**WORK INSTRUCTION**: Of the material below, the lines to be retyped are those from the line containing "color: #3b82f6 ->" through the line containing "center -> right", inclusive; reproduce them exactly.

**SUPPLIED MATERIAL**:
◇ ◇ ◇ ◇ ◇ ◇ ◇

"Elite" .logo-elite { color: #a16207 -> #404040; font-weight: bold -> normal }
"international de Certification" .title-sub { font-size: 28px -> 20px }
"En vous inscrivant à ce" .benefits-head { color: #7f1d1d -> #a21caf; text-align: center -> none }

◇ ◇ ◇ ◇ ◇ ◇ ◇

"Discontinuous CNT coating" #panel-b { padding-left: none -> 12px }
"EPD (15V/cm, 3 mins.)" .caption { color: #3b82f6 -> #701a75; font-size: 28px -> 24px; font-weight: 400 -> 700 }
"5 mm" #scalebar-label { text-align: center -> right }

◇ ◇ ◇ ◇ ◇ ◇ ◇

**WORKED SOLUTION**:
"EPD (15V/cm, 3 mins.)" .caption { color: #3b82f6 -> #701a75; font-size: 28px -> 24px; font-weight: 400 -> 700 }
"5 mm" #scalebar-label { text-align: center -> right }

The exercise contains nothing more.